湖の洞窟に来ていたのはやっぱりアラドだったか。


「だけど、双子のウーロイのもう一方は討伐できていなかっただろ」


「探したが、見つからなかったんだ。僕はあんな小さな村にかまけている暇はない。倒したことにしておけば、村人は安心する。安心感を与えておけば、僕の評判が上がるからね。評判が上がれば、他の場所で円滑にことを進めやすくなり魔王を倒す日が早まる。効率的だろう?それに、その後ダナメがどうなろうとなんとでも話は作りようがあるからね」


...!俺は、かつてないほどの怒りを覚えた。

勇者を、ただの免罪符に使っているアラドという人間に。

そして、なによりもその免罪符の犠牲にされる人たちに対して全く罪悪感も抱いていないことに。

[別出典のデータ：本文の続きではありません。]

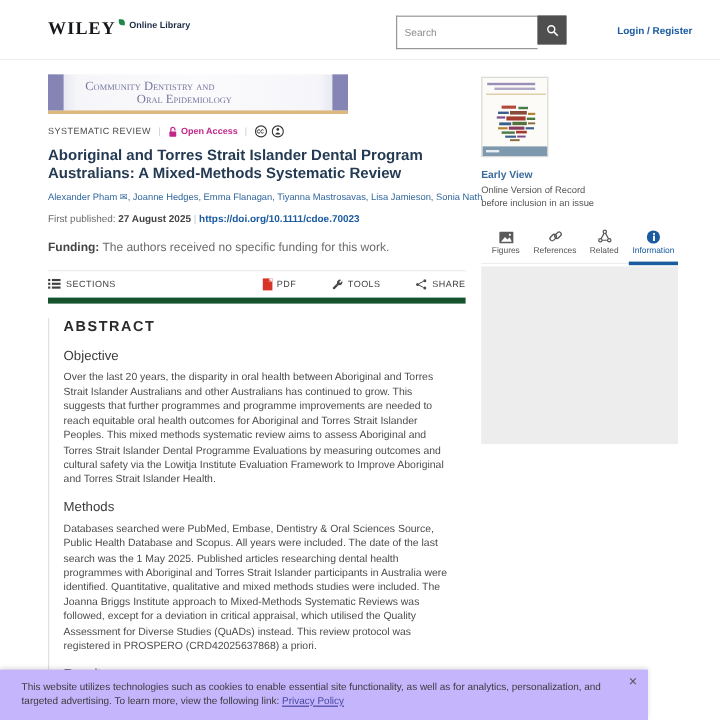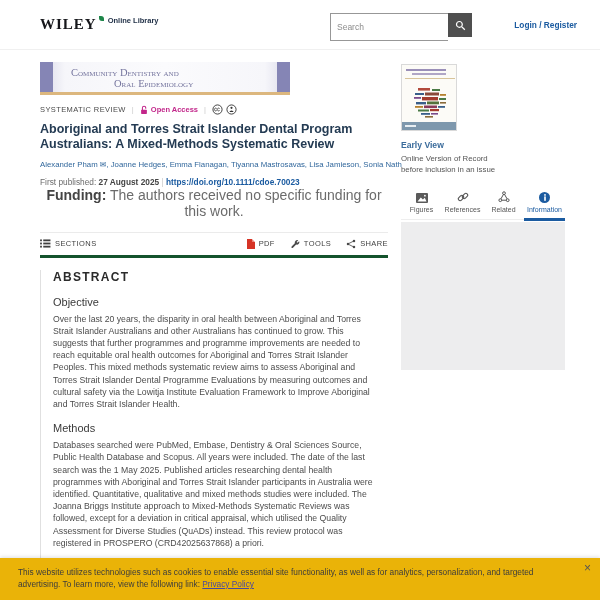"Funding: The authors received no" .funding { font-size: 14px -> 10px; margin-top: 0 -> 14px; text-align: center -> none }
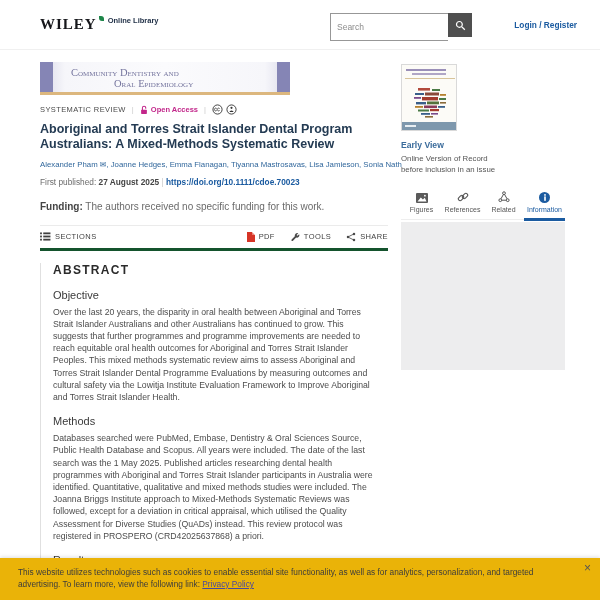"SECTIONS" .coolbar { border-bottom: 3px solid #14532d -> 5px solid #14532d }
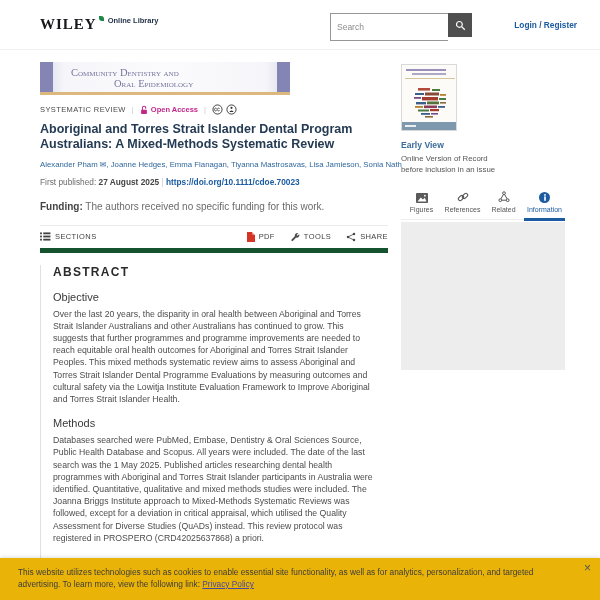"PDF" .tool-group { gap: 15px -> 29px }
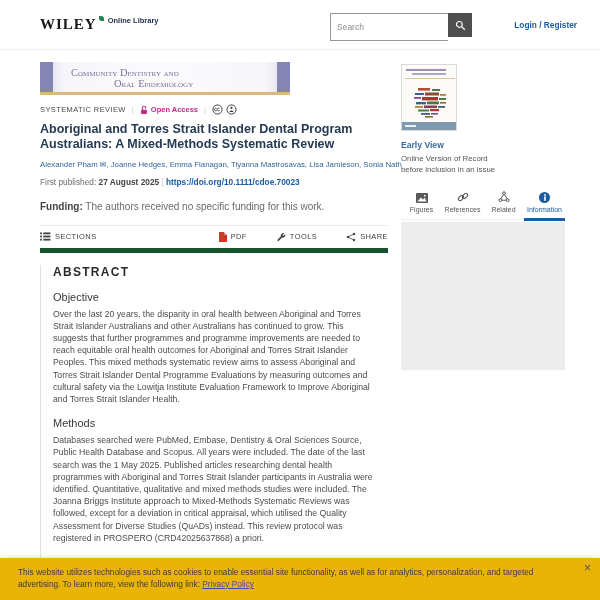"This website utilizes technologies such" .cookie { background: #eab308 -> #c4b5fd; width: 600px -> 540px }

「君も、ここで大人しく倒されて僕の勇者としての旅の手助けをしてくれよ。偽物の勇者、闘技場で本物の前に敗れる。いいシナリオだとは思わないかっ!?」


アラドは、なにかまた語りながら剣を構えてまた襲ってくる。

今度は、剣だけじゃなくグレンマの魔法を打ちながら近づいてくる。


「さあ、避けてみろ!避けたところでこの剣の錆となるがなあ!」


俺はその場にとどまり続ける。

グレンマの炎をその身に受けて、炎の中にいるアラドを見据える。


「バカめもらっ、ぐべるがっぁぁぁぁっぁ!?」


炎の中から現れたアラドを俺は剣で顔面を思い切りぶん殴る。

アラドのその顔は打撃によって醜く歪み、きりもみ回転をしながら彼方へ飛んでいく。


飛んでいったアラドはそのまま観客席まで飛び、凄まじい衝撃音と共に落ちた。


「け、決着ううう!勇者を倒したのは本当に人間か!?ジルの勝利いいいい!」


闘技場でこれまでにない歓声が上がる。

俺は特にそれに反応せず、下を向く。


...

俺は地面から蠢く気配を感じていた。


俺のいる場所の真下からクワガタのハサミのような形状のものが突き出した。

俺は飛びのいて避けた。ここで乱入してくるボスなのはわかっていた。魔王の使いのムカルデルだ。形状はムカデにクワガタの頭をくっつけたような姿。

そいつは頭を地面から出して来ている。


「あ、あれは魔物だ!み、みんなにげ...!」


だが、全ての姿をさらけ出す前に俺は剣でムカルデルの頭をかち割った。

闘技場内からはまたも歓声が上がったが、俺は応える気になれなかった。